• [Task brief]
Starting at the top of the records below and ending with the line that contains "moved [13,338,129,422] ->", print each line exactly as written, skipping the pictures.

Before and after images
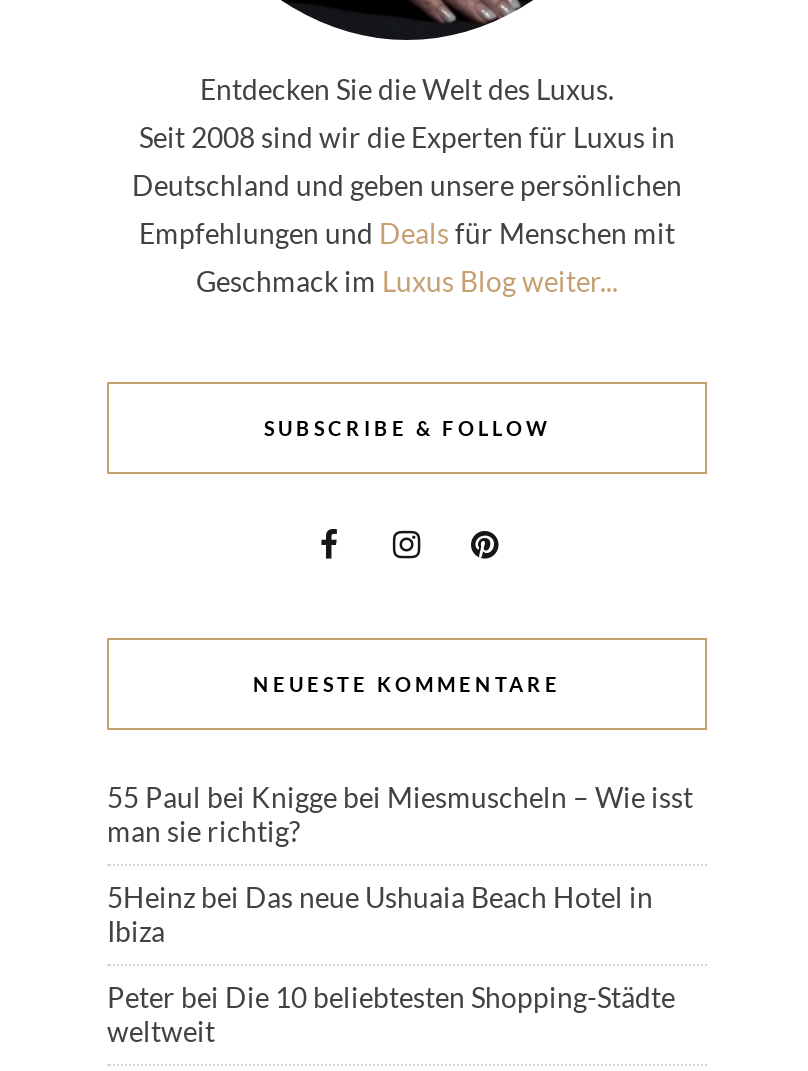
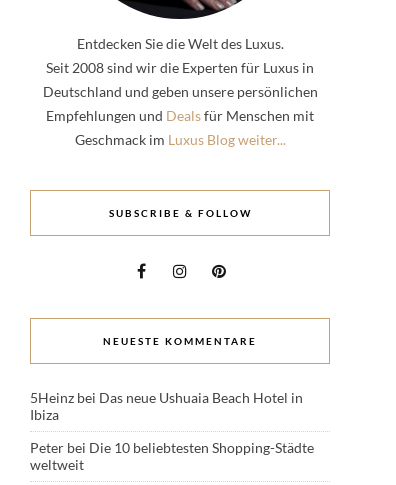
[107,779,693,847] 55 Paul bei Knigge bei Miesmuscheln – Wie isst | man sie richtig? -> none

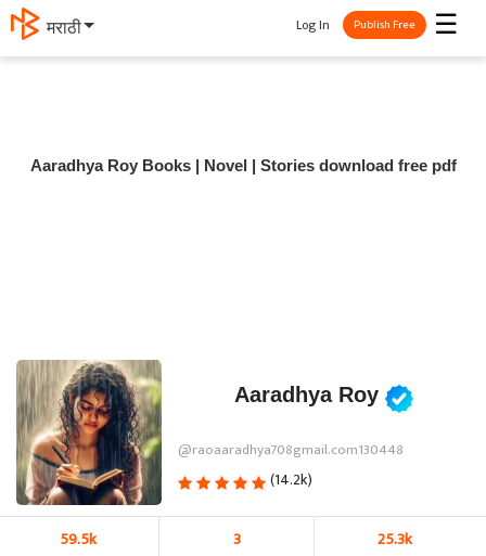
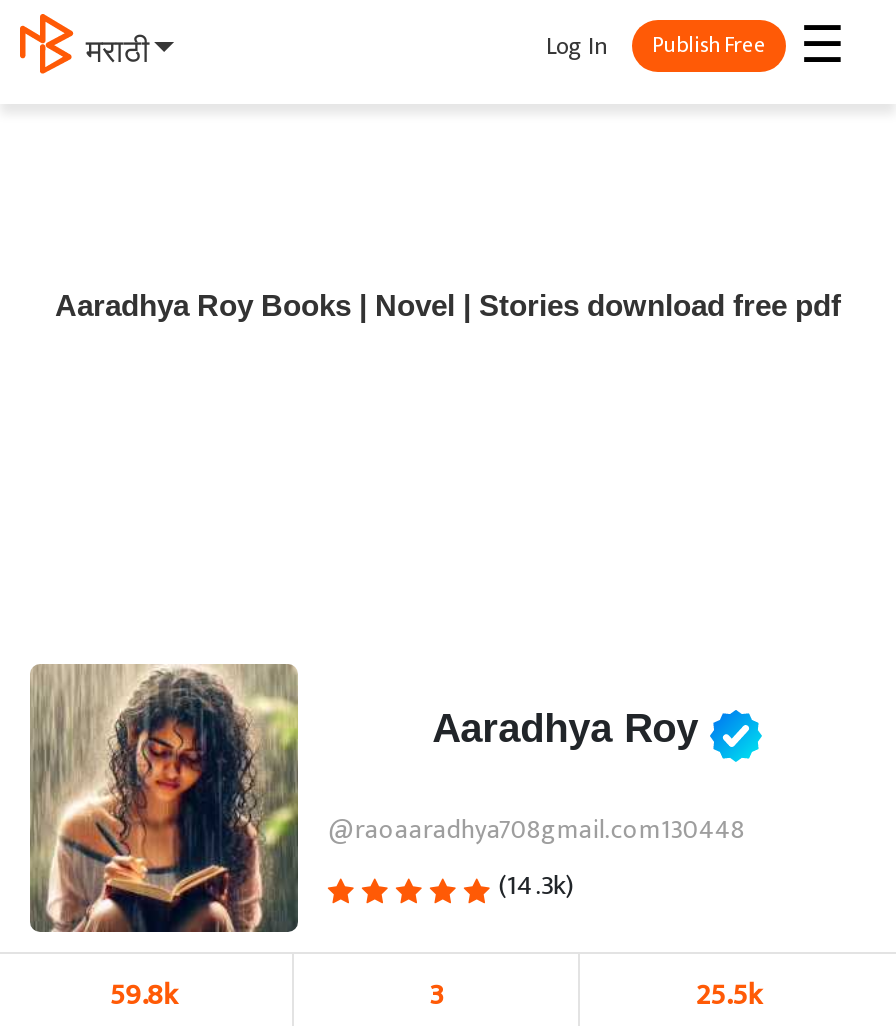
[270,467,313,492] (14.2k) -> [499,861,575,907] (14.3k)
[59,526,96,553] 59.5k -> [109,971,177,1021] 59.8k
[378,526,413,553] 25.3k -> [696,971,762,1021] 25.5k

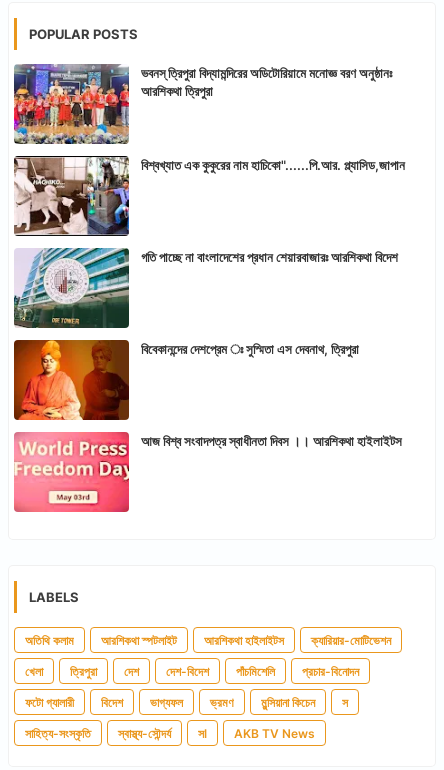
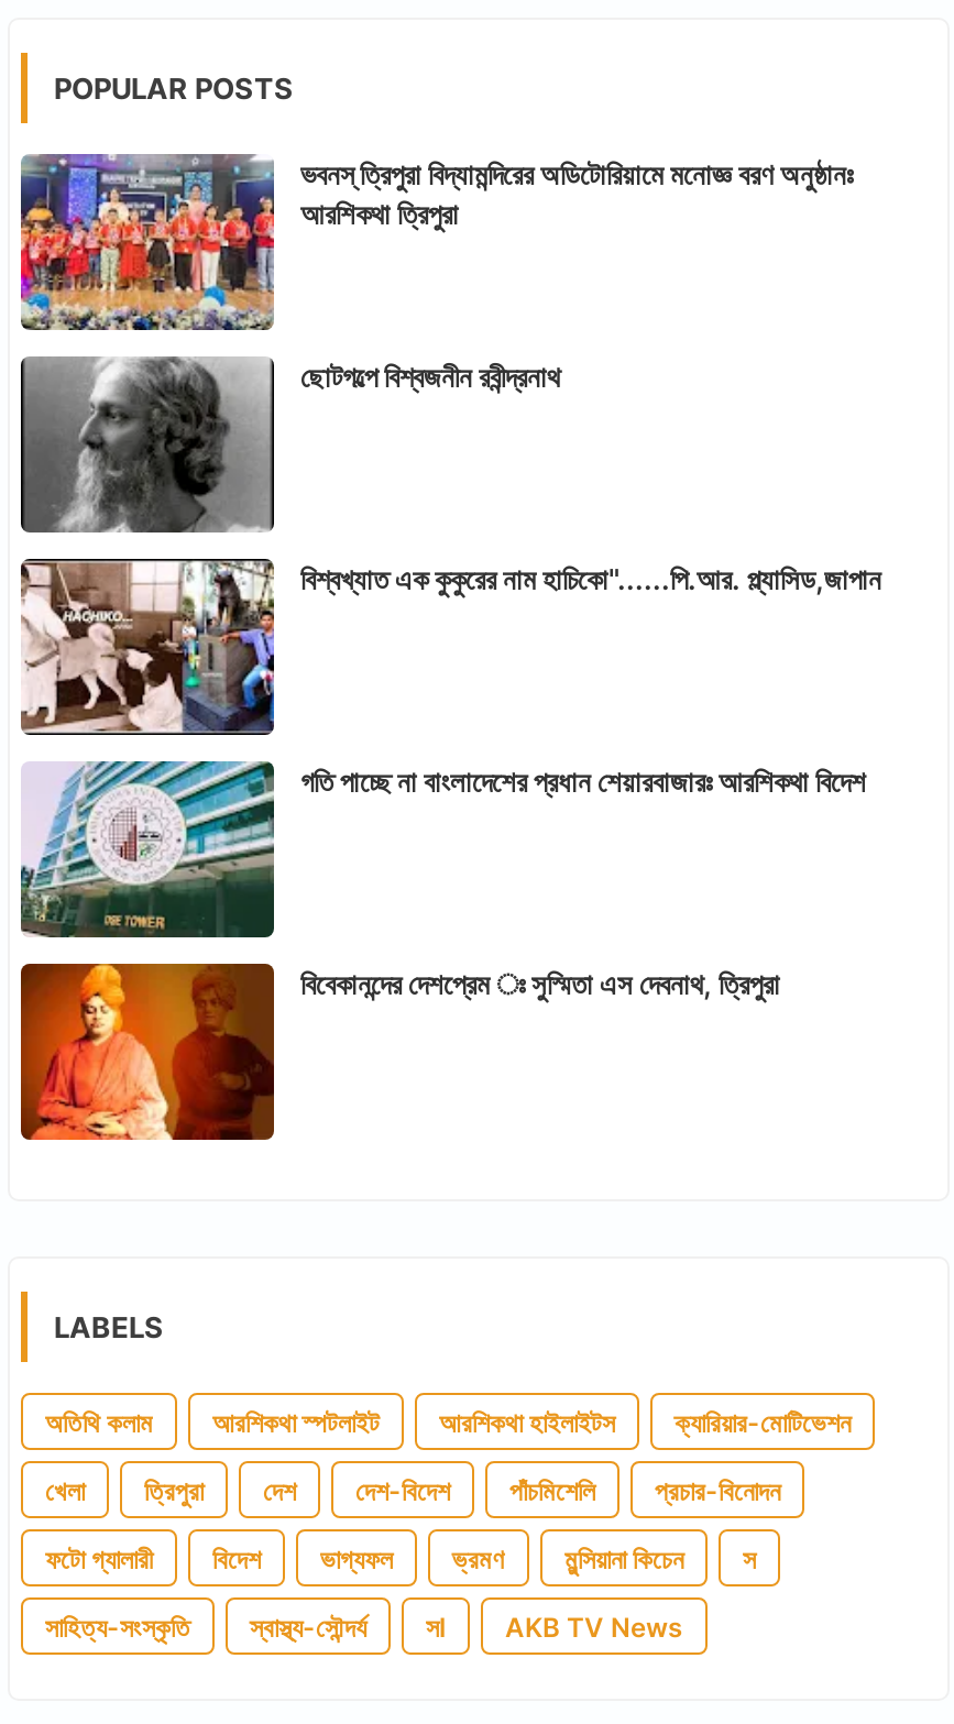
none -> [19,359,560,530] [image] | ছোটগল্পে বিশ্বজনীন রবীন্দ্রনাথ
moved [12,155,405,357] -> [17,557,881,1001]: [image] | বিশ্বখ্যাত এক কুকুরের নাম হাচিকো"......পি.আর. প্ল্যাসিড,জাপান | গতি পাচ্ছে না বাংলাদেশের প্রধান শেয়ারবাজারঃ আরশিকথা বিদেশ | বিবেকানন্দের দেশপ্রেম ঃ সুস্মিতা এস দেবনাথ, ত্রিপুরা
moved [13,338,129,422] -> [19,959,274,1144]: [image]
[13,431,402,513] [image] | আজ বিশ্ব সংবাদপত্র স্বাধীনতা দিবস ।। আরশিকথা হাইলাইটস -> none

• [Solution to the exercise]
[107,779,693,847] 55 Paul bei Knigge bei Miesmuscheln – Wie isst | man sie richtig? -> none

[270,467,313,492] (14.2k) -> [499,861,575,907] (14.3k)
[59,526,96,553] 59.5k -> [109,971,177,1021] 59.8k
[378,526,413,553] 25.3k -> [696,971,762,1021] 25.5k

none -> [19,359,560,530] [image] | ছোটগল্পে বিশ্বজনীন রবীন্দ্রনাথ
moved [12,155,405,357] -> [17,557,881,1001]: [image] | বিশ্বখ্যাত এক কুকুরের নাম হাচিকো"......পি.আর. প্ল্যাসিড,জাপান | গতি পাচ্ছে না বাংলাদেশের প্রধান শেয়ারবাজারঃ আরশিকথা বিদেশ | বিবেকানন্দের দেশপ্রেম ঃ সুস্মিতা এস দেবনাথ, ত্রিপুরা
moved [13,338,129,422] -> [19,959,274,1144]: [image]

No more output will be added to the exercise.